Según dicho auto, existen motivos "para acordar la prisión provisional del imputado Sr. Bárcenas (...) con la finalidad de asegurar su presencia a resultas del presente procedimiento, evitando el riesgo de fuga o huida del mismo, asegurando al mismo tiempo la preservación de las fuentes de prueba relacionadas con los presuntos delitos objeto de imputación".
El juez de la Audiencia Nacional, principal instancia penal española, tomó esta decisión tras haber interrogado este jueves durante dos horas al extesorero en el marco del denominado 'caso Gürtel', un escándalo de corrupción que sacude a la derecha española desde 2009 relacionado con la contabilidad oculta del partido.
Bárcenas, de 55 años, acudió por la mañana al juzgado donde lo esperaban varios manifestantes que lo recibieron con gritos de "ladrón".
El polémico extesorero debía explicar el origen de su fortuna después de que, el 14 de junio, la justicia española anunciara que el extesorero tenía en 2007 una cuenta en Suiza con 25 millones de euros, que se sumaba a otra, con 22 millones de euros, hallada previamente en el país helvético.
Tras su declaración, la fiscalía anticorrupción había pedido prisión incondicional para el expolítico conservador al entender que "se incrementa el riesgo de fuga porque Suiza informa que ha estado llevando fondos a Estados Unidos y Uruguay desde sus cuentas suizas no bloqueadas", explicó una fuente judicial.
Además, el fiscal pidió que se le imponga una fianza civil de 28.144.000 euros por presuntos delitos contra la Hacienda Pública por 10 millones de euros, cohecho por 108.000 euros y blanqueo de dinero por 11 millones.

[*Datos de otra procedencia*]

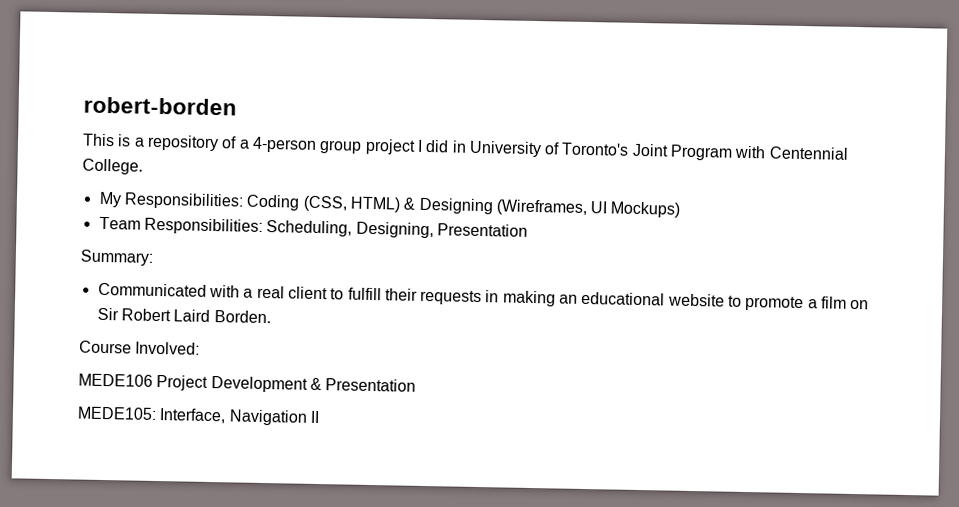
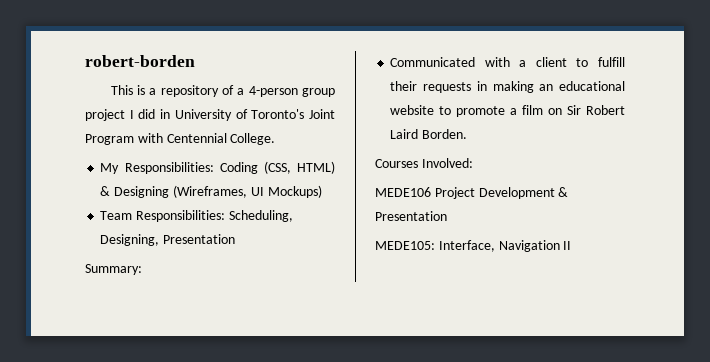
[256,285,285,299] real -> (527, 63) none
[79,340,132,354] Course -> [375,159,418,168] Courses

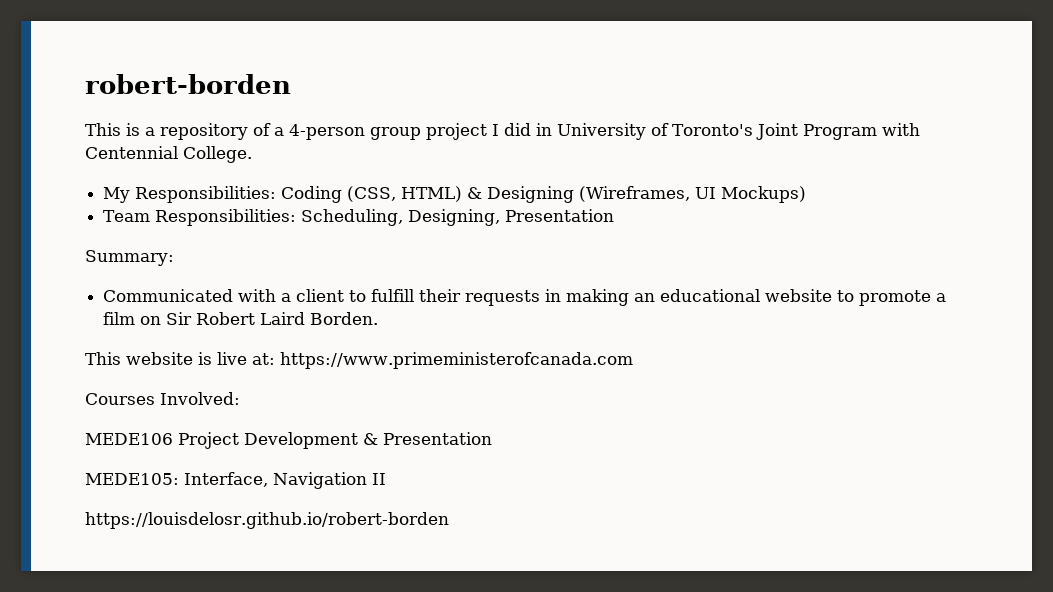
(468, 134) none -> [85,352,633,369] // This website is live at: https://www.primeministerofcanada.com
(572, 245) none -> [85,512,449,529] // https://louisdelosr.github.io/robert-borden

Bárcenas se convirtió en una de las figuras más mediáticas del país cuando en enero el diario conservador El Mundo aseguró que durante años había pagado sobresueldos en dinero negro a dirigentes del gobernante Partido Popular.
Poco después el izquierdista El País publicó unas anotaciones manuscritas, bautizadas "los papeles de Bárcenas", que señalaba entre los receptores de dichos fondos al propio Rajoy, quien habría cobrado hasta 25.000 euros anuales entre 1997 y 2008.
El PP y Rajoy negaron estas afirmaciones, sin embargo la justicia española consideró a finales de marzo que existía un vínculo entre la investigación por presunta contabilidad oculta y el 'caso Gürtel', y decidió confiar ambos casos al juez Ruz.